Tomorrow afternoon, the U.S. Senate Judiciary Subcommittee on Crime and Drugs will hold a public hearing on "Rape in the United States: The Chronic Failure to Report and Investigate Rape Cases." Senator Arlen Specter, chairman of the subcommittee, scheduled the hearing at the request of the Women's Law Project, which has been working on this issue since the Philadelphia Inquirer reported in October 1999 that the Philadelphia Police Department was labeling rape cases as non-violent offenses and dismissing reports as "groundless" after little or no investigation. The WLP spearheaded an advocacy effort that resulted in a reinvestigation of police files, finding 681 cases which should have been classified and investigated as rapes and 1700 other cases which should have been investigated as other sex crimes.

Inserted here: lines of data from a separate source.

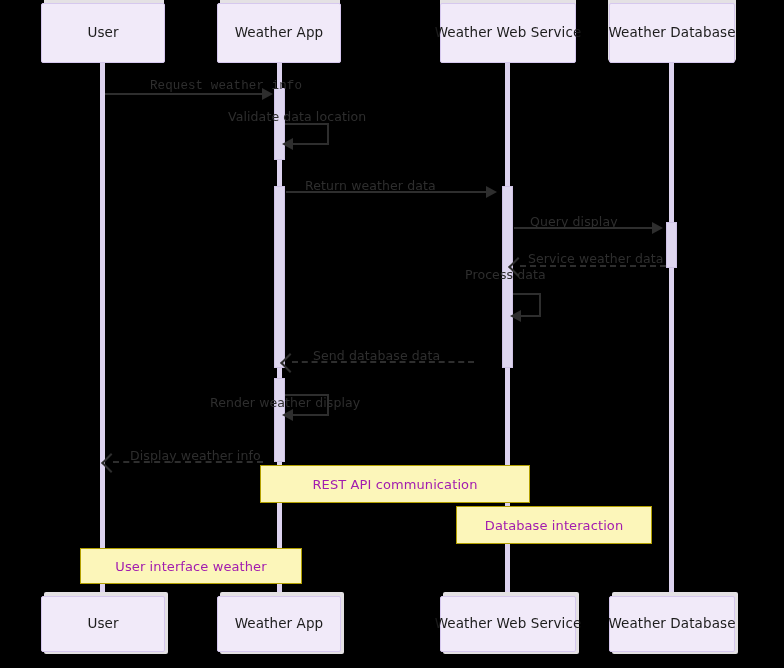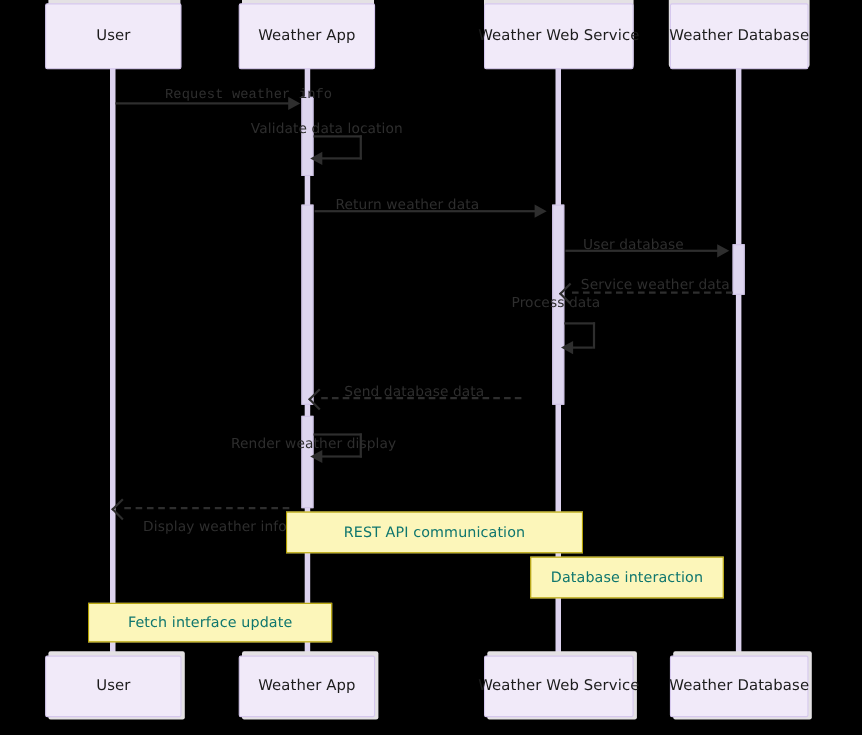"User database" div.msg-label { text: User database -> Query display }
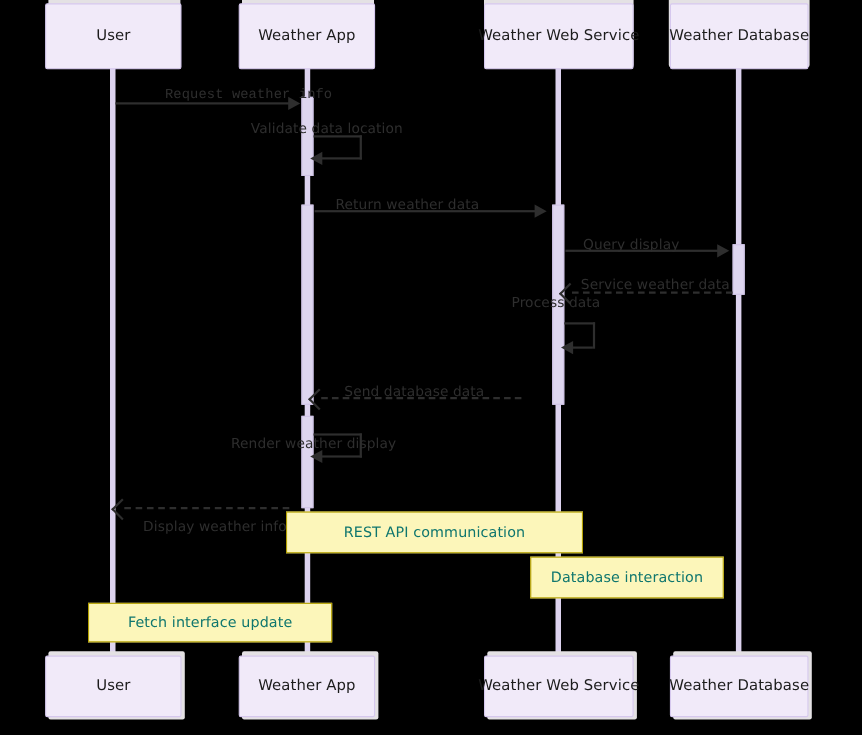"Display weather info" div.msg-label { margin-top: 23px -> none }
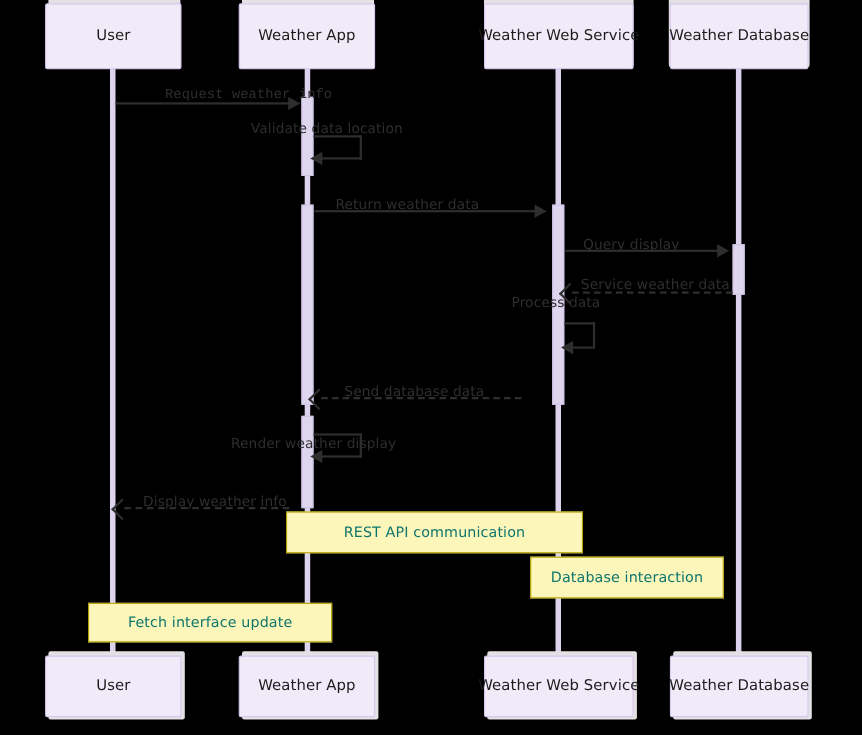"REST API communication" .note { color: #0f766e -> #a21caf }
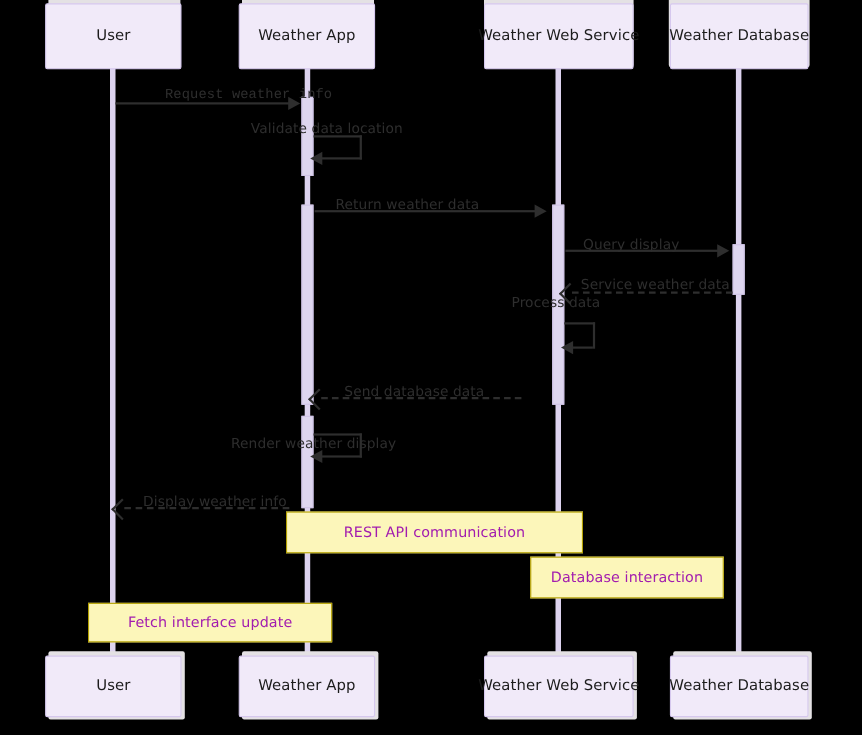"Database interaction" div.note { left: 482px -> 456px; width: 176px -> 196px }
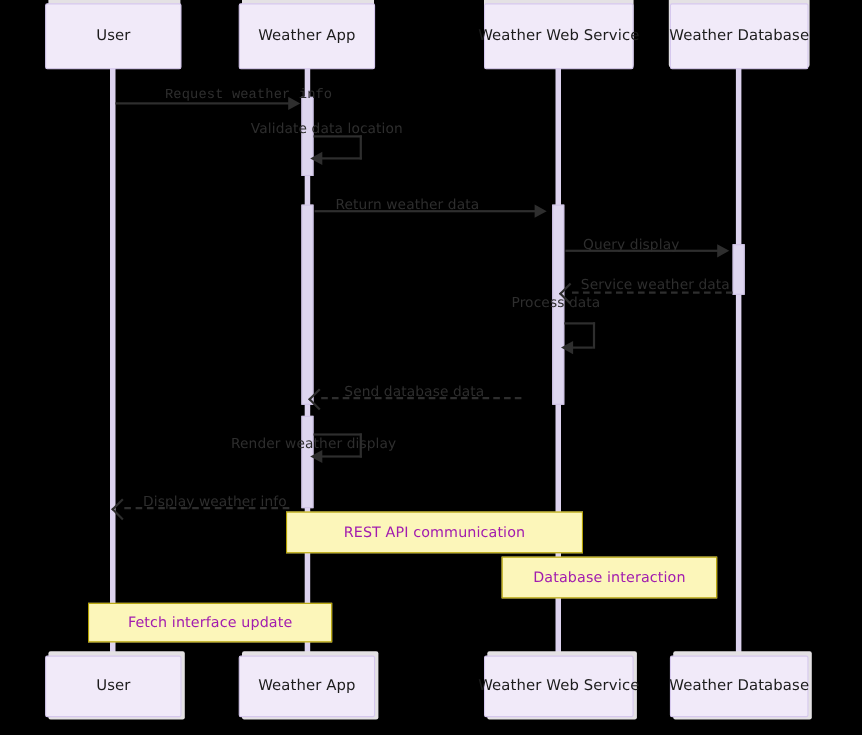"Fetch interface update" span { text: Fetch interface update -> User interface weather }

Recently, the WLP has been contacted by reporters in several other major American cities, including New York, Baltimore, New Orleans, St. Louis, Milwaukee and Cleveland, about police departments using similar tactics to sweep reports of rape under the rug. The stories from around the U.S. are heartbreaking:

  • In Cleveland, Anthony Sowell was accused of assaulting and raping numerous women in his home, but wasn't prosecuted until police finally investigated the property and found the bodies of 11 murdered women, most of whom were strangled to death. Two victims who escaped from Sowell were not considered credible by police and their cases were ignored, even though blatant evidence (including blood at the reported crime scene) linked Sowell to the crimes.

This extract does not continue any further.